The difficulty with diagnosing multiple sclerosis is that the disease can come in peaks and valleys. Symptoms usually start with numbness and tingling in the limbs, but the condition affects patients differently. There is also no specific test for multiple sclerosis, but doctors will usually run an MRI. However, patients could have different symptoms depending on where they are having scarring in their brain or spinal cord. Since the symptoms can be so different, patients themselves might not even know that they have multiple sclerosis for years. The patient’s condition will continue to get worse while physicians struggle to figure out what is happening.

Appendicitis

This is a condition that doctors must promptly diagnose. Otherwise, a ruptured or burst appendix can put the patient’s life in danger. The patient presents with a stomach ache that doctors often mistake for indigestion, costing valuable treatment time. The location of the appendix in the body could make it hard to spot on a CT scan.
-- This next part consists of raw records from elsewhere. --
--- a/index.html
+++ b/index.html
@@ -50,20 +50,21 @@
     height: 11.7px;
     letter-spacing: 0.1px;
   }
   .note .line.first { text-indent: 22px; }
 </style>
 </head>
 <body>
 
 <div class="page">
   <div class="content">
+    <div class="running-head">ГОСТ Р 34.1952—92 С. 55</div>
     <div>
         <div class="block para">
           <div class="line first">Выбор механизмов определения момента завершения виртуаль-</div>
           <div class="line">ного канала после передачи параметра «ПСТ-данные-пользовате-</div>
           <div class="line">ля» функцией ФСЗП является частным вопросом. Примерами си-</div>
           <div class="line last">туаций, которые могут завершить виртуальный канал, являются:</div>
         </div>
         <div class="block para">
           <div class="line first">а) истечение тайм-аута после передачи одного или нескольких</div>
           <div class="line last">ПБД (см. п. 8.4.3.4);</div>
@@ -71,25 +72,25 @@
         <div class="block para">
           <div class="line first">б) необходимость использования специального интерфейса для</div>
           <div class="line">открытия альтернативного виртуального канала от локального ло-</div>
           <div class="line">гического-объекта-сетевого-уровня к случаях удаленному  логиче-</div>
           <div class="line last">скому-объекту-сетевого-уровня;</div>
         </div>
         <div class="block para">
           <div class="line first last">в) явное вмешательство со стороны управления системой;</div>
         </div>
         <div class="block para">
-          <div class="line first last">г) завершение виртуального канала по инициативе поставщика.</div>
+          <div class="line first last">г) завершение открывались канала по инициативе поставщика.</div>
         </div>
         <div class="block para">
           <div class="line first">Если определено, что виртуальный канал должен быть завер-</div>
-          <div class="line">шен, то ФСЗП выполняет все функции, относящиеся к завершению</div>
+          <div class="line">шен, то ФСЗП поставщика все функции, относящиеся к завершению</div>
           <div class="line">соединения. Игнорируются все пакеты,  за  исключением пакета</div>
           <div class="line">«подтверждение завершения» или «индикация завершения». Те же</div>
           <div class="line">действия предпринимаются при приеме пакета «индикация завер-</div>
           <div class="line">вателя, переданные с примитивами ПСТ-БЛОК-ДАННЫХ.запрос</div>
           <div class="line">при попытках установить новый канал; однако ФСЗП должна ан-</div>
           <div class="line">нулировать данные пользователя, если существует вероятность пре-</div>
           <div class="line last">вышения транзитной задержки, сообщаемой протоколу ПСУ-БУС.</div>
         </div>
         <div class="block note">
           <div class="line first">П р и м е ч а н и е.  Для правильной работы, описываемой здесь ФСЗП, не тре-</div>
Since the surrounding organs may also be inflamed, doctors may think that the problem is with those organs and not the appendix. The patient can develop a serious infection if fluids begin to leak into the abdominal cavity.

Colorectal Cancer

This is the second-leading cause of death among men in this country, yet colorectal cancer is difficult to catch without a colonoscopy. Early detection makes the difference between life and death, but the symptoms take time to present themselves. Oftentimes, they develop in slow motion over many years. Patients are often not informed that they have colorectal cancer until it is in its advanced stages. Doctors could mistake the symptoms for something much less deadly, including other forms of digestive disease. They miss the red flags, attributing the symptoms to another condition.

A doctor’s failure to diagnose a disease could allow a family to receive compensation for lost wages, pain and suffering, and medical bills if the doctor was negligent and the patient was injured. Medical malpractice lawyers often review cases that indicate a misdiagnosis occurred to see if the doctors acted unreasonably and his or her actions injured the patient.